• **About this exercise**
Copies of all lines containing the string "Messages" are needed from the data below.

- - - -

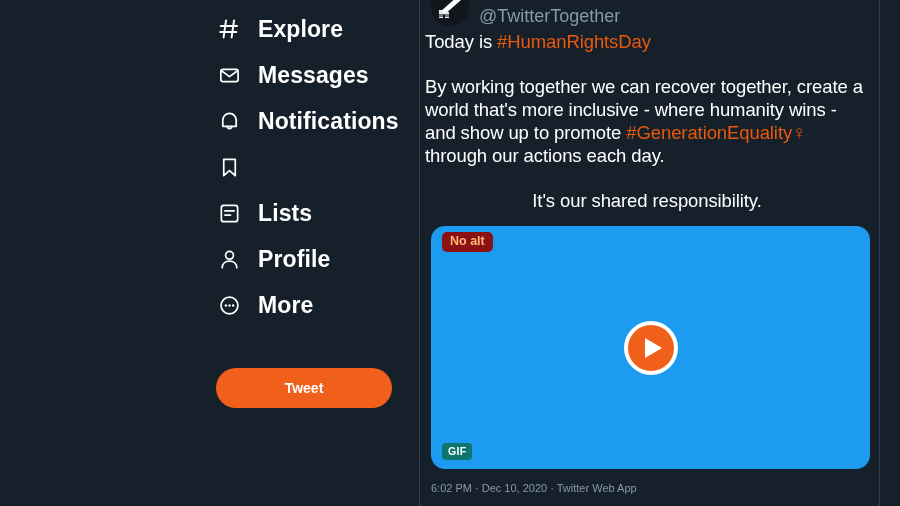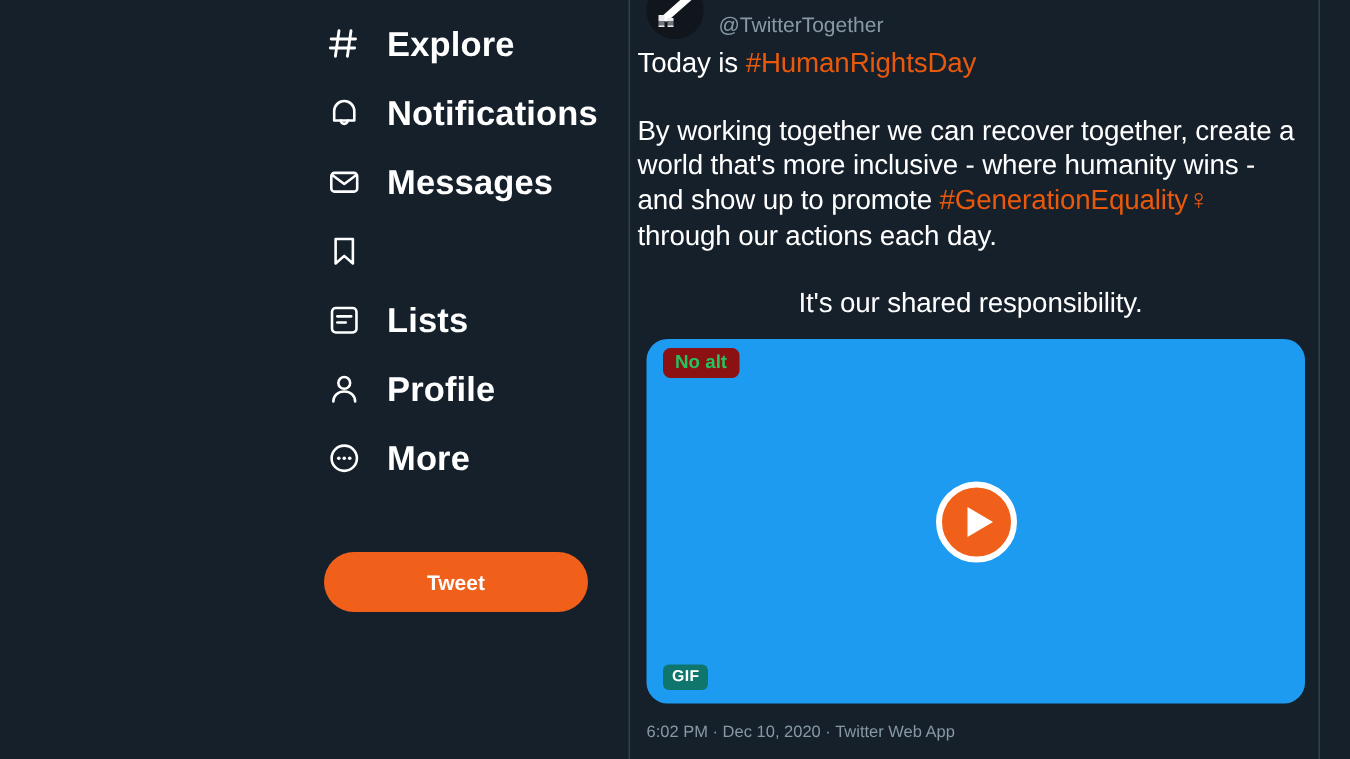--- a/index.html
+++ b/index.html
@@ -103,7 +103,7 @@
   .avatar svg { display: block; }
   .handle {
     color: #8899a6;
-    font-size: 14px;
+    font-size: 18px;
     position: relative;
     top: 9px;
   }

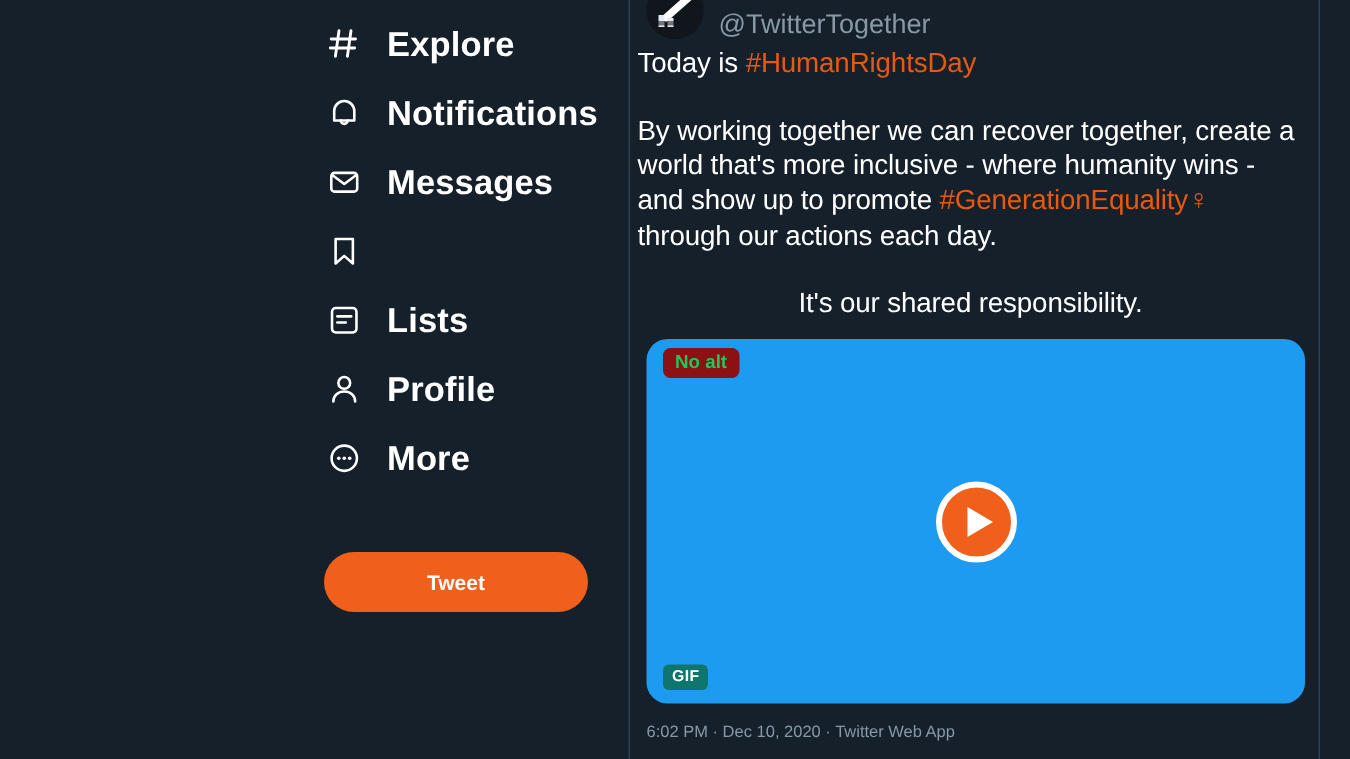--- a/index.html
+++ b/index.html
@@ -206,21 +206,21 @@
       <div class="nav-item">
         <span class="nav-icon">
           <svg width="23" height="23" viewBox="0 0 24 24" fill="none" stroke="#ffffff" stroke-width="1.8" stroke-linejoin="round">
+            <rect x="3" y="5.5" width="18" height="13" rx="2.2"></rect>
+            <path d="M3.6 7 L12 13.2 L20.4 7"></path>
+          </svg>
+        </span>
+        <span class="nav-label">Messages</span>
+      </div>
+
+      <div class="nav-item">
+        <span class="nav-icon">
+          <svg width="23" height="23" viewBox="0 0 24 24" fill="none" stroke="#ffffff" stroke-width="1.8" stroke-linejoin="round">
             <path d="M5 17 L5 10.5 A7 7 0 0 1 19 10.5 L19 17 Z"></path>
             <path d="M9.6 17 A2.4 2.4 0 0 0 14.4 17" stroke-linecap="round"></path>
           </svg>
         </span>
         <span class="nav-label">Notifications</span>
-      </div>
-
-      <div class="nav-item">
-        <span class="nav-icon">
-          <svg width="23" height="23" viewBox="0 0 24 24" fill="none" stroke="#ffffff" stroke-width="1.8" stroke-linejoin="round">
-            <rect x="3" y="5.5" width="18" height="13" rx="2.2"></rect>
-            <path d="M3.6 7 L12 13.2 L20.4 7"></path>
-          </svg>
-        </span>
-        <span class="nav-label">Messages</span>
       </div>
 
       <div class="nav-item">

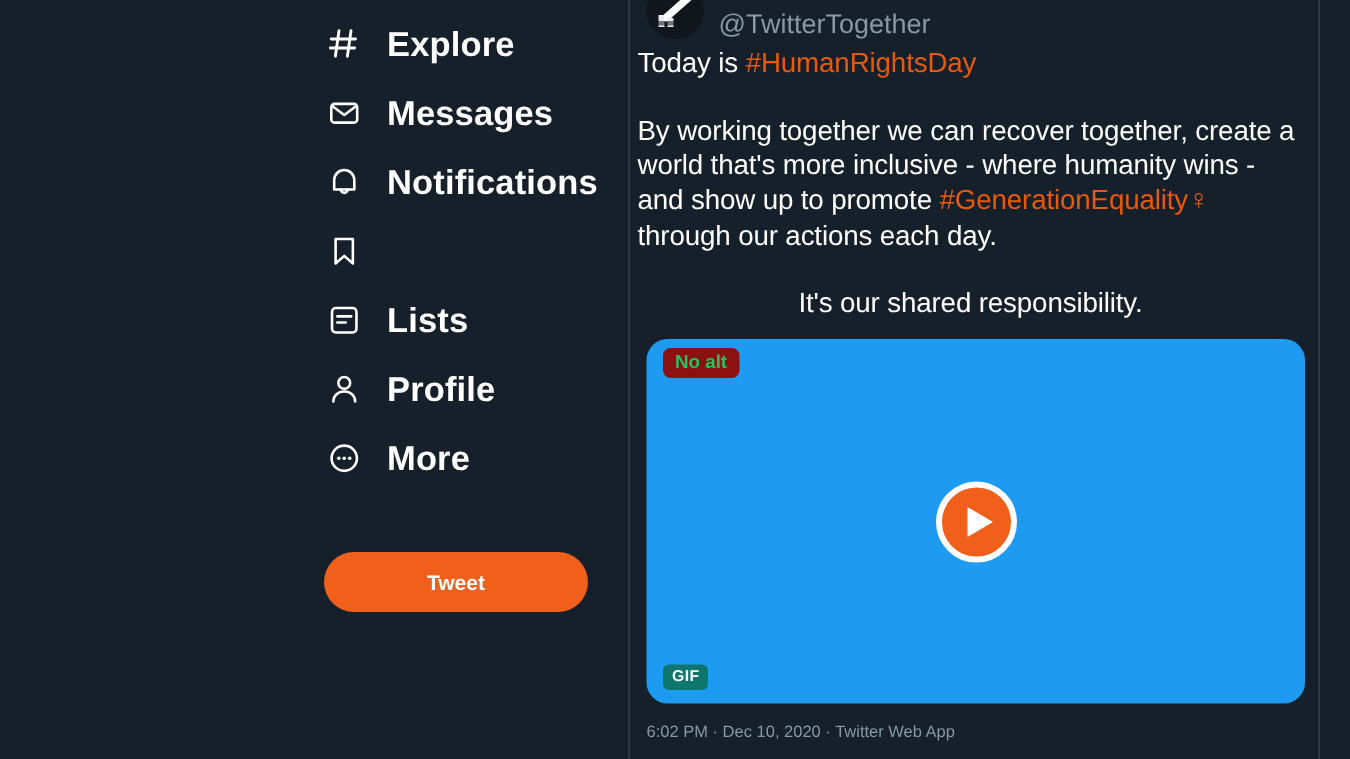--- a/index.html
+++ b/index.html
@@ -135,7 +135,7 @@
     position: absolute;
     left: 11px; top: 6px;
     background: #8b1113;
-    color: #22c55e;
+    color: #fdba74;
     font-size: 12.5px;
     font-weight: bold;
     padding: 3px 8px 4px 8px;

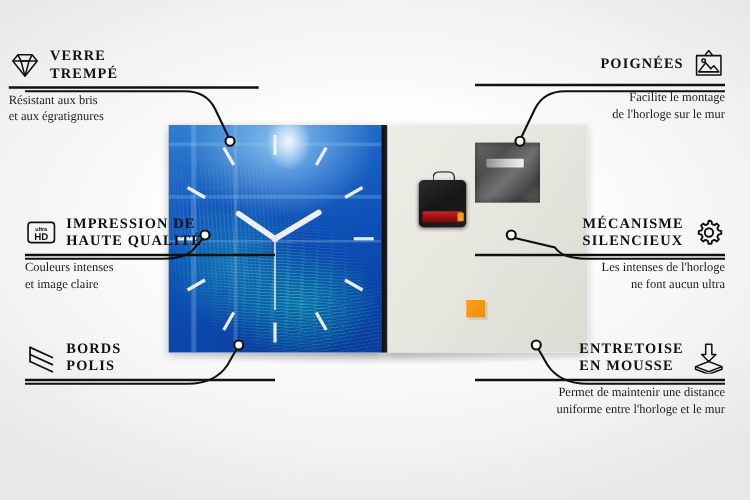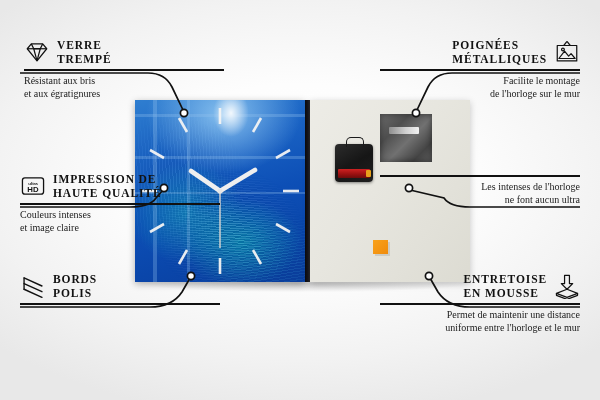--- a/index.html
+++ b/index.html
@@ -207,7 +207,7 @@
     </g>
   </svg>
 
-  <div class="feature left" style="left:24px;top:38px;">
+  <div class="feature left" style="left:7px;top:38px;">
     <div class="feat-head">
       <span class="icon">
         <svg viewBox="0 0 32 32">

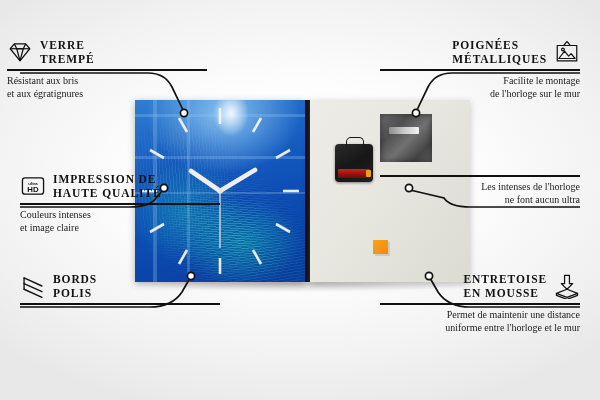--- a/index.html
+++ b/index.html
@@ -271,7 +271,7 @@
   <div class="feature right" style="left:380px;top:38px;">
     <div class="feat-head">
       <span class="feat-title">
-        <span>POIGNÉES</span><br><span>MÉTALLIQUES</span>
+        <span>POIGNÉES</span><br>
       </span>
       <span class="icon">
         <svg viewBox="0 0 32 32">

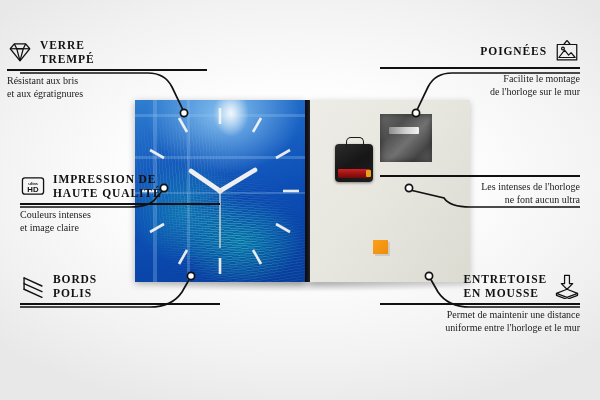--- a/index.html
+++ b/index.html
@@ -291,6 +291,19 @@
   </div>
 
   <div class="feature right" style="left:380px;top:172px;">
+    <div class="feat-head">
+      <span class="feat-title">
+        <span>MÉCANISME</span><br><span>SILENCIEUX</span>
+      </span>
+      <span class="icon">
+        <svg viewBox="0 0 32 32">
+            <g fill="none" stroke="#111" stroke-width="1.9" stroke-linejoin="round">
+          <path d="M16 4.5 L18.6 4.9 L19.3 7.7 L21.6 8.7 L24 7.2 L26 9.2 L24.5 11.6 L25.5 13.9 L28.3 14.6 L28.3 17.4 L25.5 18.1 L24.5 20.4 L26 22.8 L24 24.8 L21.6 23.3 L19.3 24.3 L18.6 27.1 L15.8 27.1 L15.1 24.3 L12.8 23.3 L10.4 24.8 L8.4 22.8 L9.9 20.4 L8.9 18.1 L6.1 17.4 L6.1 14.6 L8.9 13.9 L9.9 11.6 L8.4 9.2 L10.4 7.2 L12.8 8.7 L15.1 7.7 L15.8 4.9 Z"></path>
+          <circle cx="16.2" cy="16" r="4.1"></circle>
+        </g>
+          </svg>
+      </span>
+    </div>
     <div class="rule"></div>
     <div class="feat-desc">
       <span>Les intenses de l'horloge</span><br><span>ne font aucun ultra</span>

- - - -

• **Response box**
+        <span class="nav-label">Messages</span>
-        <span class="nav-label">Messages</span>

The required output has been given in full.